User interface change data:
-------

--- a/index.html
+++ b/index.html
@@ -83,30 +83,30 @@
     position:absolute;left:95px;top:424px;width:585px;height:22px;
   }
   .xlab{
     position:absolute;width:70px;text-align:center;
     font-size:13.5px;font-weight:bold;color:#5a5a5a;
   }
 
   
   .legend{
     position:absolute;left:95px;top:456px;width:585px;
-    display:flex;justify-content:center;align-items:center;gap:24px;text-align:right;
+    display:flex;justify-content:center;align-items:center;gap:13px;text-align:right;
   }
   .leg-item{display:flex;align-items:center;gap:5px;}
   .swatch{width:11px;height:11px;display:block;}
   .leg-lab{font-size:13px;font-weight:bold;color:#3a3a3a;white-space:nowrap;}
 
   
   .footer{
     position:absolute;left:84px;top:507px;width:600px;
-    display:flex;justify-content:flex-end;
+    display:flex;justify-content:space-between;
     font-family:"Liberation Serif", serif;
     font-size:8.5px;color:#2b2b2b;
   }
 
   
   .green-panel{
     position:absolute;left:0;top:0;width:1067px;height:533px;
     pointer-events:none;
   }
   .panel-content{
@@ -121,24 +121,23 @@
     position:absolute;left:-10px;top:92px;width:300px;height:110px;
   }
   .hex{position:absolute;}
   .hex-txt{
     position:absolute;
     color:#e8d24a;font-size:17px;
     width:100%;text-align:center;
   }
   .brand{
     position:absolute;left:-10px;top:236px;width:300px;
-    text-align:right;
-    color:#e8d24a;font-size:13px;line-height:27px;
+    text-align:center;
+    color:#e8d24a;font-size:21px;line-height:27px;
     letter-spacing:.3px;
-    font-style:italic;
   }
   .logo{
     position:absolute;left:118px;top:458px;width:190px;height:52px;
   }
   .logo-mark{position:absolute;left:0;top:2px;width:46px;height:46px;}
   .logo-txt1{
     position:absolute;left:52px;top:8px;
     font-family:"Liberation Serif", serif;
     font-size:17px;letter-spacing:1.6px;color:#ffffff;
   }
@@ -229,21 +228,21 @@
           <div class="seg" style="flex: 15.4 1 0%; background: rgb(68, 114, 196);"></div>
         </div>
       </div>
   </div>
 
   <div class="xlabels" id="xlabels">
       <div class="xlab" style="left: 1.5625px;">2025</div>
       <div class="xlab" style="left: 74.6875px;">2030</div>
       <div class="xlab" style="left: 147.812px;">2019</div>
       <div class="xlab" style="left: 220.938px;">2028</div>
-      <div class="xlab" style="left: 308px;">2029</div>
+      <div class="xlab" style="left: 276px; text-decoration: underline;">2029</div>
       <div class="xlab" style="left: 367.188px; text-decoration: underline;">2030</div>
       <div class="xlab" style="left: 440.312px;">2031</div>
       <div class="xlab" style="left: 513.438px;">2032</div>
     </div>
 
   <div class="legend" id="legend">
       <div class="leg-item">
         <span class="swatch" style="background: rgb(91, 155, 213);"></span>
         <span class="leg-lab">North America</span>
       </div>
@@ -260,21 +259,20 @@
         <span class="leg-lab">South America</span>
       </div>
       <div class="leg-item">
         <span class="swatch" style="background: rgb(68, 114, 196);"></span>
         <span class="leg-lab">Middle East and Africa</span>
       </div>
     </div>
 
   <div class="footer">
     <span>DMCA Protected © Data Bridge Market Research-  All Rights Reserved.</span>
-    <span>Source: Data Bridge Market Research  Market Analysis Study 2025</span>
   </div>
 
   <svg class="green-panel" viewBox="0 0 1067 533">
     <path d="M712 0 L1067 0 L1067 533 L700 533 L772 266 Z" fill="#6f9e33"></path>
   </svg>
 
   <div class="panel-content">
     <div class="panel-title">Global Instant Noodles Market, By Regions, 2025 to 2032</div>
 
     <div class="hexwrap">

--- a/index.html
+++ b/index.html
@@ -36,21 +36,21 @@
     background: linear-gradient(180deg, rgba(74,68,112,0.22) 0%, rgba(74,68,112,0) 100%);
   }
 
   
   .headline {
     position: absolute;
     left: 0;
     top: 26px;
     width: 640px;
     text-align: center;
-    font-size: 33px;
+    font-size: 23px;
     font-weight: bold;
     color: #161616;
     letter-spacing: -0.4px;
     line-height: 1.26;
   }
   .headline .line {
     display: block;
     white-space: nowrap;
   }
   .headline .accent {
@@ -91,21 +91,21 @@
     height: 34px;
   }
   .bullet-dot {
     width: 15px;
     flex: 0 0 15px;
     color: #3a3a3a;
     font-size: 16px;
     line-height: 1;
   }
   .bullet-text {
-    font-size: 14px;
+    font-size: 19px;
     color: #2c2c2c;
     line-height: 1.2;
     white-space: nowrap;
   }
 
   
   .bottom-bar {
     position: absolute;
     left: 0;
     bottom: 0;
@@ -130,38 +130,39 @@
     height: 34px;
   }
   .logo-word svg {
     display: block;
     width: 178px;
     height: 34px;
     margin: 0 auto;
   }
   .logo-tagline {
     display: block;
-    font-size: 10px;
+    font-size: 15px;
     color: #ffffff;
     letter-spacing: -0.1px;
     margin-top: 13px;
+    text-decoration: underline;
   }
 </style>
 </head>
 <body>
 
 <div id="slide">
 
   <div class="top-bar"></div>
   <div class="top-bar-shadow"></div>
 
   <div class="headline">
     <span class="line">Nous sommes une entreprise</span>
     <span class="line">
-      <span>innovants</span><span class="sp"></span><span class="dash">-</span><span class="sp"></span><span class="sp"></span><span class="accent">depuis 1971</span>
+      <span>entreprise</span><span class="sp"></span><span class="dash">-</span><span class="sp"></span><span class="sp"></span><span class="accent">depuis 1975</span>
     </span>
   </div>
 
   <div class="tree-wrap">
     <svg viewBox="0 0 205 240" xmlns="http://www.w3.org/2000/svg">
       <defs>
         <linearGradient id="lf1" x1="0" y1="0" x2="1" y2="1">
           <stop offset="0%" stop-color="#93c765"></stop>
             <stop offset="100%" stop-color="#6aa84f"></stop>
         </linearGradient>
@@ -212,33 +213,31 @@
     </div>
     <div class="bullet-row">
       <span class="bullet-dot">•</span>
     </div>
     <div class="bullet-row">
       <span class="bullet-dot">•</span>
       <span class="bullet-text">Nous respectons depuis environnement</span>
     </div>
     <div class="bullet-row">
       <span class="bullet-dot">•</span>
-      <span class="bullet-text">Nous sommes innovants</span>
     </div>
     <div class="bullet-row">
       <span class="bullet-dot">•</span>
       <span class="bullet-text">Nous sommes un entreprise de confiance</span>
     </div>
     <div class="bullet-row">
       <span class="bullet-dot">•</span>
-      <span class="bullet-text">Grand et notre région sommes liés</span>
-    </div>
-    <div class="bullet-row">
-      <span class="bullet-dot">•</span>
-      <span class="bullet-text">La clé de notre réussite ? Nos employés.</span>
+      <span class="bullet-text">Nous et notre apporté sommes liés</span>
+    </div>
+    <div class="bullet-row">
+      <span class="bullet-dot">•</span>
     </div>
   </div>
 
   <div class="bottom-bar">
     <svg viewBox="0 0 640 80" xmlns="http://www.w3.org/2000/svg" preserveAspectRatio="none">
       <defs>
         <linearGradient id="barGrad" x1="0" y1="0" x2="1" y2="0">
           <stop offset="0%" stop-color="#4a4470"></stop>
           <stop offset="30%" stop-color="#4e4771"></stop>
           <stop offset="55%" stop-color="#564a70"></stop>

-------

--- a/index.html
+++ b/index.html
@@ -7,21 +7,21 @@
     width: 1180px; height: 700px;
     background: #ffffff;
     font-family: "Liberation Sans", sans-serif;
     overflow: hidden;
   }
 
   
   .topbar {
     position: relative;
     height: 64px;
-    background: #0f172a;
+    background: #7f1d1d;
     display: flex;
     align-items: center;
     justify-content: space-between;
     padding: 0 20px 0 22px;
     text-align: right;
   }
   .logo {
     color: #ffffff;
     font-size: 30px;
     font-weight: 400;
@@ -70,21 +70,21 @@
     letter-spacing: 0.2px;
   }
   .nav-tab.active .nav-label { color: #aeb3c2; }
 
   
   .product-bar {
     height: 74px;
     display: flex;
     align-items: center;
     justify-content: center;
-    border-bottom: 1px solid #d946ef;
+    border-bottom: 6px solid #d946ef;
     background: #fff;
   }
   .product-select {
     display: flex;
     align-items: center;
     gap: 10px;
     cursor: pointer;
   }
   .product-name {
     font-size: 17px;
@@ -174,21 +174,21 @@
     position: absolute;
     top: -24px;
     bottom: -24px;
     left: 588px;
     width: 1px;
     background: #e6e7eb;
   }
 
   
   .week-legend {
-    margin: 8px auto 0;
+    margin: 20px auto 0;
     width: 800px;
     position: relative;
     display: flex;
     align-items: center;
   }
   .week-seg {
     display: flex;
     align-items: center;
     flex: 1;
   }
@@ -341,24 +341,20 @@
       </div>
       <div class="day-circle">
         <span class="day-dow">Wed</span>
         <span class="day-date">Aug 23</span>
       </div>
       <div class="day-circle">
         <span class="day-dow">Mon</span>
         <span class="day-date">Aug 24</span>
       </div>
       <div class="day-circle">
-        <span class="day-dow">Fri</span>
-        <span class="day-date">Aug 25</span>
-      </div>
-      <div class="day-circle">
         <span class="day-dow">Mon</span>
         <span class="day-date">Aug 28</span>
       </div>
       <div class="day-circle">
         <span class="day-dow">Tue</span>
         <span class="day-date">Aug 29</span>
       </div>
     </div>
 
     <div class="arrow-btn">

-------

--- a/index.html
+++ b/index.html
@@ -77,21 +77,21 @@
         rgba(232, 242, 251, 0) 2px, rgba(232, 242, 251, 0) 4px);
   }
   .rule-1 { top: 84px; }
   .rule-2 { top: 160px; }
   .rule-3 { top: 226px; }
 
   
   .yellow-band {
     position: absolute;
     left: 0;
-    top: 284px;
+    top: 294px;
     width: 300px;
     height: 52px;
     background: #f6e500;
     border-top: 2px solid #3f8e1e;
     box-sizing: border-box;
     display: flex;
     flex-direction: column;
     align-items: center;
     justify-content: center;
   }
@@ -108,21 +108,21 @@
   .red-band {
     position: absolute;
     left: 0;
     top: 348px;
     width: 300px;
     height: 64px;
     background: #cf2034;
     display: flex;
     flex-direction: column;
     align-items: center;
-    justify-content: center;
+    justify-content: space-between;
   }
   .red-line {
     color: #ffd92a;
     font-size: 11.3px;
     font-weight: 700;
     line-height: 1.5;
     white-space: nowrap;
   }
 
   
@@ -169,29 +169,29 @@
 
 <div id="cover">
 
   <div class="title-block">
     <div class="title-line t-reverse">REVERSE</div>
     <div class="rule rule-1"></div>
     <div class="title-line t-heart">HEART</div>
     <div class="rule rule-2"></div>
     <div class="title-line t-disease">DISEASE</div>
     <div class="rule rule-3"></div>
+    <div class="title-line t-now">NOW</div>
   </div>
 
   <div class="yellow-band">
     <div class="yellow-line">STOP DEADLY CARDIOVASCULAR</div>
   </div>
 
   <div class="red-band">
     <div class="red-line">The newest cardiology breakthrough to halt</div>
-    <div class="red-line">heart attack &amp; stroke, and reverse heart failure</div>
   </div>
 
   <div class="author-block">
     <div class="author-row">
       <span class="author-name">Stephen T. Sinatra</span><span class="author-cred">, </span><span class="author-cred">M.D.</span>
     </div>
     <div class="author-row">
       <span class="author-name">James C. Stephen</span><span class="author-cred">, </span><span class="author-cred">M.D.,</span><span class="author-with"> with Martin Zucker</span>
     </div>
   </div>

-------

WHAT IS BEING ASKED:
Show every line above in which the word "Research" occurs.

RESULT OF THE TASK:
     <span>DMCA Protected © Data Bridge Market Research-  All Rights Reserved.</span>
-    <span>Source: Data Bridge Market Research  Market Analysis Study 2025</span>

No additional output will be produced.